- [Extracted entries]:

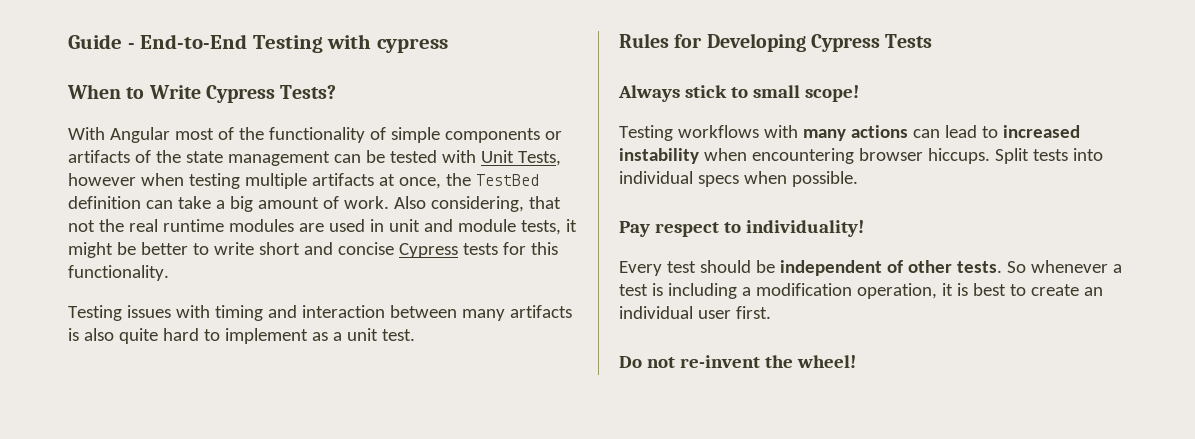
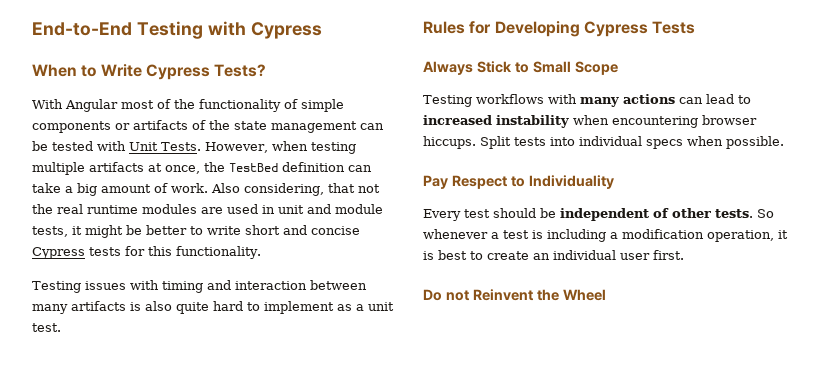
[68,34,135,49] Guide - -> (32, 29) none
[376,38,448,53] cypress -> [250,22,322,39] Cypress
[517,151,561,166] [68,173,136,186] Tests, however -> [161,142,268,153] Tests. However,
[684,85,859,102] stick to small scope! -> [476,61,618,75] Stick to Small Scope
[654,220,864,237] respect to individuality! -> [451,175,614,189] Respect to Individuality
[679,355,856,368] re-invent the wheel! -> [472,289,606,301] Reinvent the Wheel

- [What to do]: Give back exactly the lines from the one containing "[654,220,864,237] respect to" through the end of the listing above, with both ends included and nothing added.

- [Answer to this exercise]:
[654,220,864,237] respect to individuality! -> [451,175,614,189] Respect to Individuality
[679,355,856,368] re-invent the wheel! -> [472,289,606,301] Reinvent the Wheel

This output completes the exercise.